[Screenshot and code edit data]
▶

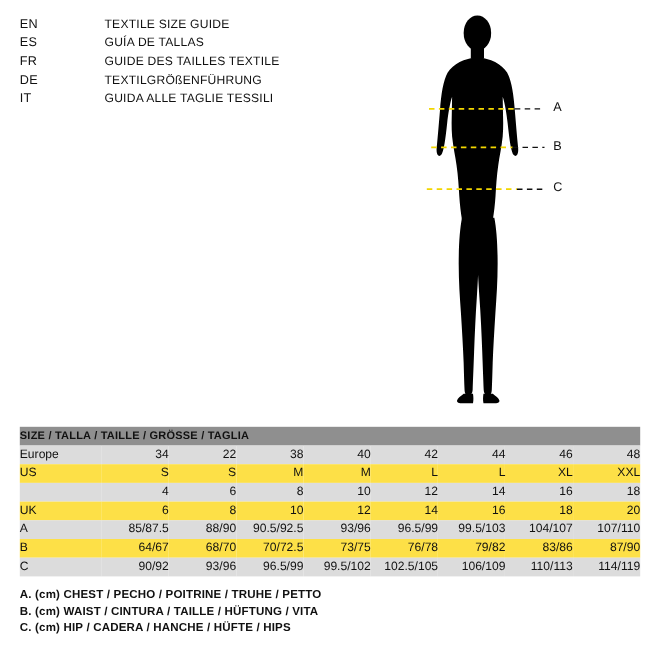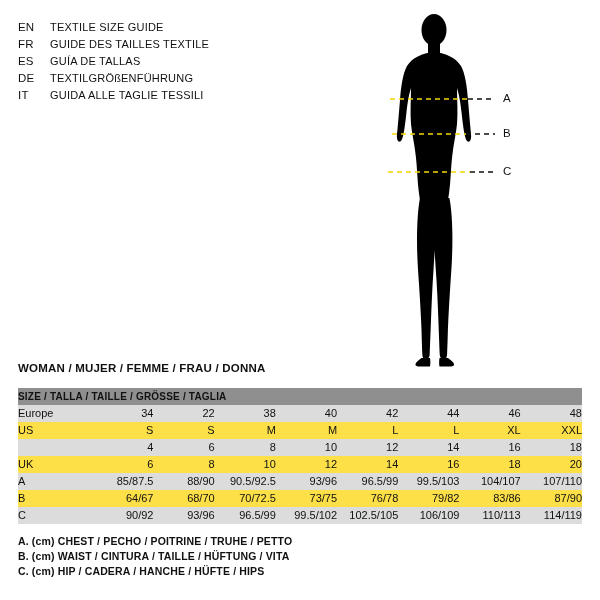--- a/index.html
+++ b/index.html
@@ -23,22 +23,23 @@
 
   
   .legend {
     position: absolute;
     left: 18px;
     top: 16px;
     width: 330px;
   }
   .legend-row {
     display: flex;
-    align-items: flex-end;
+    align-items: flex-start;
     height: 17px;
+    gap: 45px;
   }
   .legend-code {
     width: 32px;
     flex: 0 0 32px;
     font-size: 11.5px;
     letter-spacing: 0.2px;
     color: #111;
   }
   .legend-text {
     font-size: 11px;
@@ -137,26 +138,26 @@
 <body>
 
 <div class="page">
 
   <div class="legend">
     <div class="legend-row">
       <span class="legend-code">EN</span>
       <span class="legend-text">TEXTILE SIZE GUIDE</span>
     </div>
     <div class="legend-row">
+      <span class="legend-code">ES</span>
+      <span class="legend-text">GUÍA DE TALLAS</span>
+    </div>
+    <div class="legend-row">
       <span class="legend-code">FR</span>
       <span class="legend-text">GUIDE DES TAILLES TEXTILE</span>
-    </div>
-    <div class="legend-row">
-      <span class="legend-code">ES</span>
-      <span class="legend-text">GUÍA DE TALLAS</span>
     </div>
     <div class="legend-row">
       <span class="legend-code">DE</span>
       <span class="legend-text">TEXTILGRÖßENFÜHRUNG</span>
     </div>
     <div class="legend-row">
       <span class="legend-code">IT</span>
       <span class="legend-text">GUIDA ALLE TAGLIE TESSILI</span>
     </div>
   </div>
@@ -222,21 +223,20 @@
 
       <line x1="108" y1="91" x2="135" y2="91" stroke="#111111" stroke-width="1.3" stroke-dasharray="5,4"></line>
       <line x1="106" y1="126" x2="135" y2="126" stroke="#111111" stroke-width="1.3" stroke-dasharray="5,4"></line>
       <line x1="110" y1="164" x2="135" y2="164" stroke="#111111" stroke-width="1.3" stroke-dasharray="5,4"></line>
     </svg>
     <span class="measure-label" style="left:143px; top:84px;">A</span>
     <span class="measure-label" style="left:143px; top:119px;">B</span>
     <span class="measure-label" style="left:143px; top:157px;">C</span>
   </div>
 
-  <div class="woman-title">WOMAN / MUJER / FEMME / FRAU / DONNA</div>
 
   <table class="size-table">
     <tbody>
       <tr class="row-head">
         <td colspan="9">SIZE / TALLA / TAILLE / GRÖSSE / TAGLIA</td>
       </tr>
 
       <tr class="row-shaded">
         <td class="label-cell">Europe</td>
         <td class="val-cell">34</td>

◀

_Exercise_
Output each record verbatim and leave out its pictures.

_Response box_
--- a/index.html
+++ b/index.html
@@ -23,22 +23,23 @@
 
   
   .legend {
     position: absolute;
     left: 18px;
     top: 16px;
     width: 330px;
   }
   .legend-row {
     display: flex;
-    align-items: flex-end;
+    align-items: flex-start;
     height: 17px;
+    gap: 45px;
   }
   .legend-code {
     width: 32px;
     flex: 0 0 32px;
     font-size: 11.5px;
     letter-spacing: 0.2px;
     color: #111;
   }
   .legend-text {
     font-size: 11px;
@@ -137,26 +138,26 @@
 <body>
 
 <div class="page">
 
   <div class="legend">
     <div class="legend-row">
       <span class="legend-code">EN</span>
       <span class="legend-text">TEXTILE SIZE GUIDE</span>
     </div>
     <div class="legend-row">
+      <span class="legend-code">ES</span>
+      <span class="legend-text">GUÍA DE TALLAS</span>
+    </div>
+    <div class="legend-row">
       <span class="legend-code">FR</span>
       <span class="legend-text">GUIDE DES TAILLES TEXTILE</span>
-    </div>
-    <div class="legend-row">
-      <span class="legend-code">ES</span>
-      <span class="legend-text">GUÍA DE TALLAS</span>
     </div>
     <div class="legend-row">
       <span class="legend-code">DE</span>
       <span class="legend-text">TEXTILGRÖßENFÜHRUNG</span>
     </div>
     <div class="legend-row">
       <span class="legend-code">IT</span>
       <span class="legend-text">GUIDA ALLE TAGLIE TESSILI</span>
     </div>
   </div>
@@ -222,21 +223,20 @@
 
       <line x1="108" y1="91" x2="135" y2="91" stroke="#111111" stroke-width="1.3" stroke-dasharray="5,4"></line>
       <line x1="106" y1="126" x2="135" y2="126" stroke="#111111" stroke-width="1.3" stroke-dasharray="5,4"></line>
       <line x1="110" y1="164" x2="135" y2="164" stroke="#111111" stroke-width="1.3" stroke-dasharray="5,4"></line>
     </svg>
     <span class="measure-label" style="left:143px; top:84px;">A</span>
     <span class="measure-label" style="left:143px; top:119px;">B</span>
     <span class="measure-label" style="left:143px; top:157px;">C</span>
   </div>
 
-  <div class="woman-title">WOMAN / MUJER / FEMME / FRAU / DONNA</div>
 
   <table class="size-table">
     <tbody>
       <tr class="row-head">
         <td colspan="9">SIZE / TALLA / TAILLE / GRÖSSE / TAGLIA</td>
       </tr>
 
       <tr class="row-shaded">
         <td class="label-cell">Europe</td>
         <td class="val-cell">34</td>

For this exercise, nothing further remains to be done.